Durant la crise du Covid, la coopération a fonctionné pleinement entre les hôpitaux de Mouscron et Tourcoing : échanges de patients et inaugurations de nouveaux services. Cependant, la crise a conduit à la recentralisation de la politique sanitaire, privant les hôpitaux de leur autonomie et favorisant la fermeture des frontières. De plus, compte tenu de la différence de lois et de règles entre les deux pays, la confusion était grande parmi les soignants transfrontaliers. De même, les données pandémiques n’étaient pas calculées de la même façon par la Belgique comparé aux Pays-Bas et au Luxembourg. En effet, les belges comptaient tous les morts dans les ehpads comme des morts liés au covid, conduisant à des statistiques bien plus alarmantes qu’ailleurs. Peu à peu, il a été tenté d’harmoniser et rassembler les données dans la région Meuse-Rhin : données nationales harmonisées, mise en commun de données frontalières, diffusion de ces données par des observatoires auprès des décideurs. De plus, face à la fermeture des frontières, les soignants se sont unis et ont obtenu des laissez-passer sanitaires.

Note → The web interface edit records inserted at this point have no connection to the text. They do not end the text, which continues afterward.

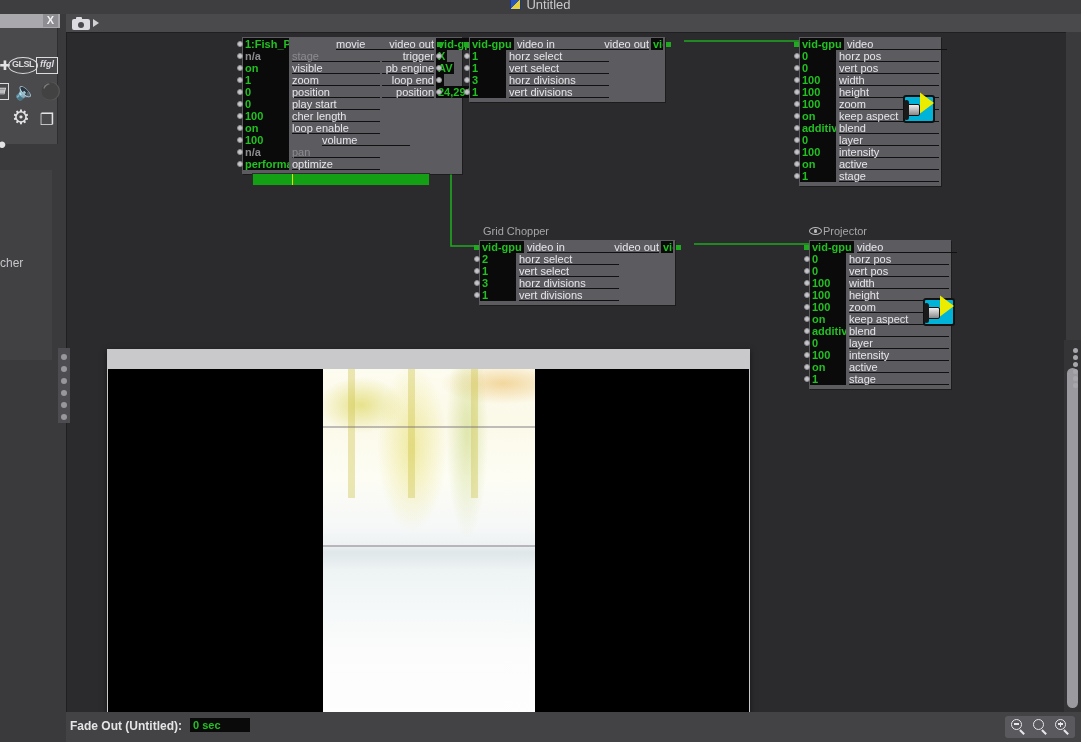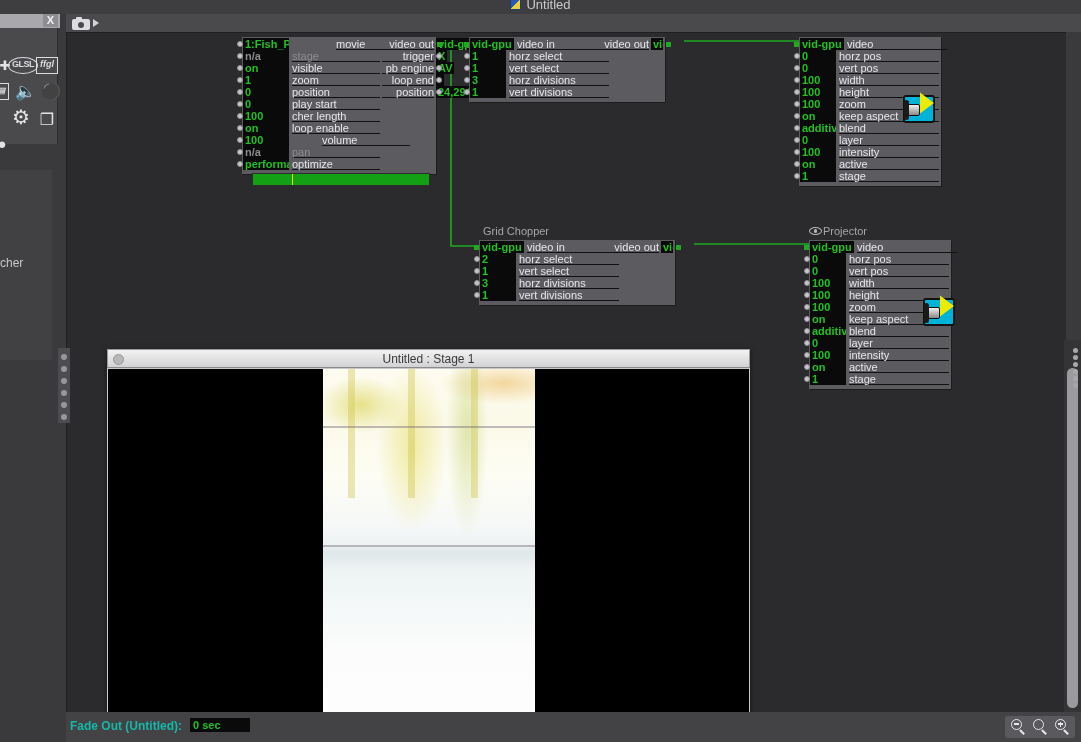"1:Fish_P" div.node-body { width: 194px -> 220px }
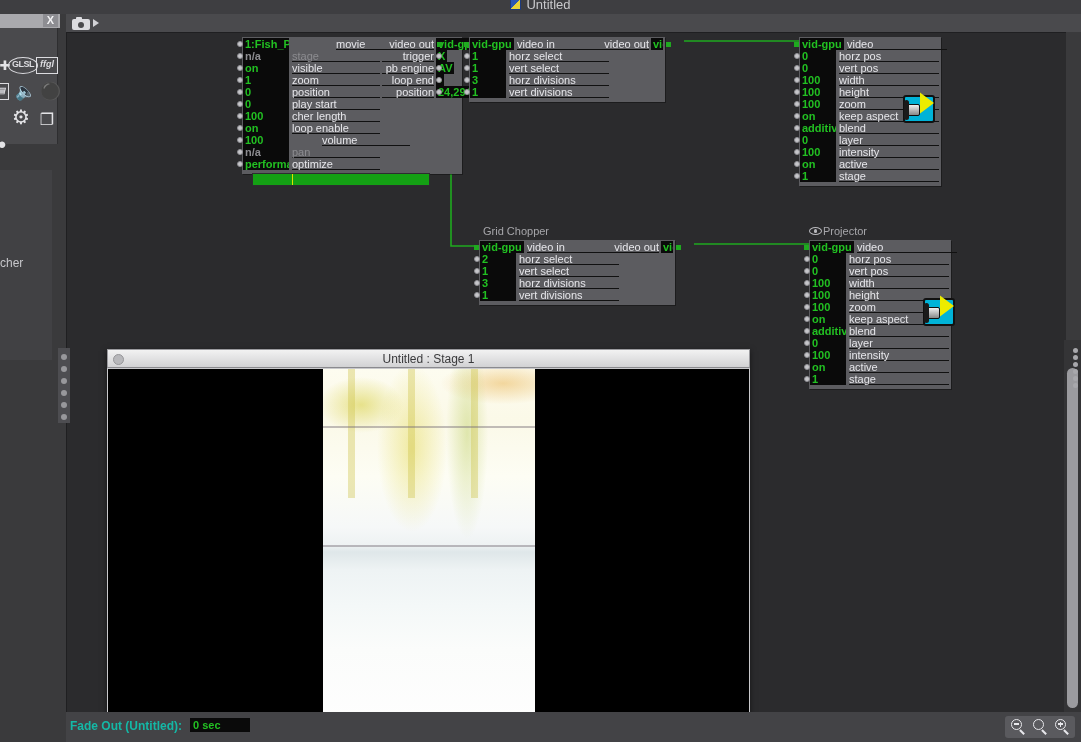"Untitled : Stage 1" div { html: <div> <div></div> <span>Untitled : Stage 1</span> </div> -> none }
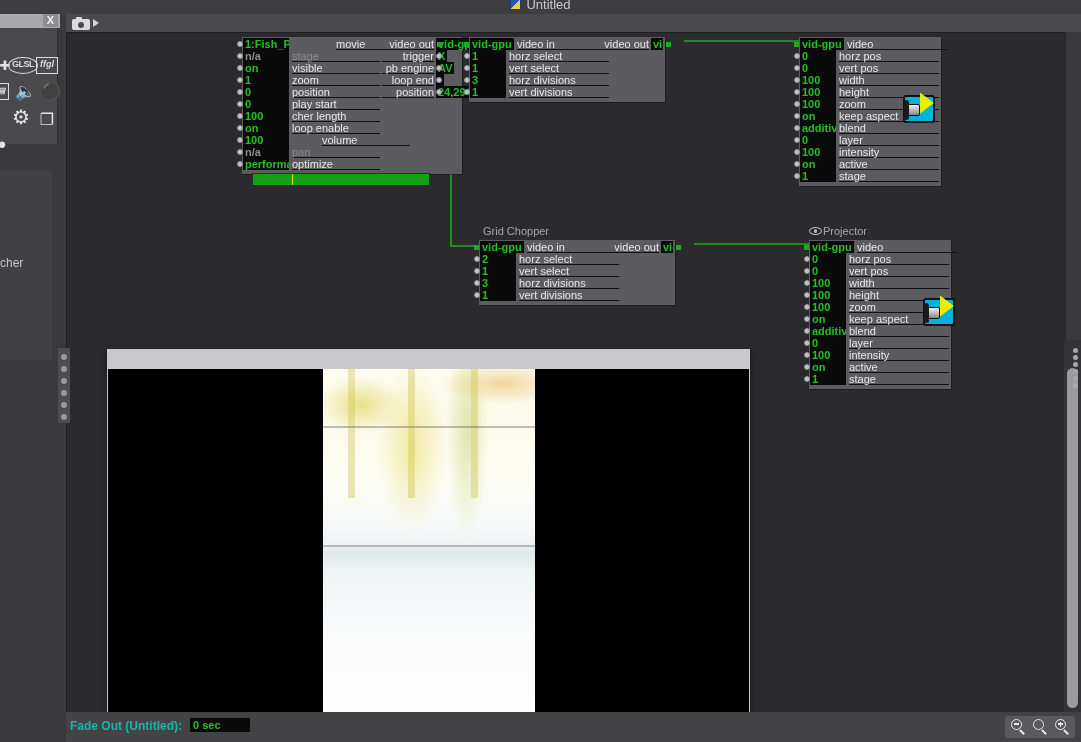"Fade Out (Untitled):" #fade-label { color: #14b8a6 -> #e5e5e5 }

La crise comme « moment de révélation »
La crise a été « un moment de révélation », mettant à jour les problèmes mais aussi les dispositifs préexistants. Des documents de synthèse ont d’ailleurs été publiés par la Commission Européenne pour lister les dispositifs frontaliers.
« L’échelle transfrontalière est une bonne échelle pour essayer de nouveaux projets »
Par ailleurs, lors de la pandémie, les projets INTERREG ont été réorientés pour financer des imprimantes 3D afin de fabriquer des équipements sanitaires, produire des masques, etc. L’intérêt de ce programme européen est qu’il accepte les expérimentations, permettant d’innover et d’essayer de nouveaux systèmes dans les zones transfrontalières. Il faut d’ailleurs noter que les programmes INTERREG ont un impact éventuel après 12 ans. Toutefois, et d’après Madame Leloup, les opérateurs régionaux sont actuellement épuisés et ne sont plus tant en capacité d’innover. Il ne faut donc pas tout attendre d’eux.
« Faire l’Europe c’est souvent commencer par de la terminologie »
Revenant sur cette présentation, Frédérique Berrod a appuyé les propos de Madame Leloup sur l’importance de l’harmonisation, en particulier des statistiques et les terminologies : «Faire l’Europe c’est souvent commencer par de la terminologie ». Poursuivant son propos, elle a également évoqué l’importance du numérique : « On a fluidifié la libre-circulation [..] mais il demeure des cloisonnements plus ou moins étanches [ …] Le numérique reste quelque chose d’éminemment cloisonné ». Egalement, il reste des progrès à faire au niveau des dirigeants. Par exemple, le traçage des transfrontaliers par les applications de santé est défaillant ; les dirigeants français admettant ne pas y avoir pensé, vivant loin des préoccupations transfrontalières.
Son propos a été complété par Aude Bouveresse, la directrice du CEIE, qui a insisté sur l’importance de la coopération transfrontalière sanitaire.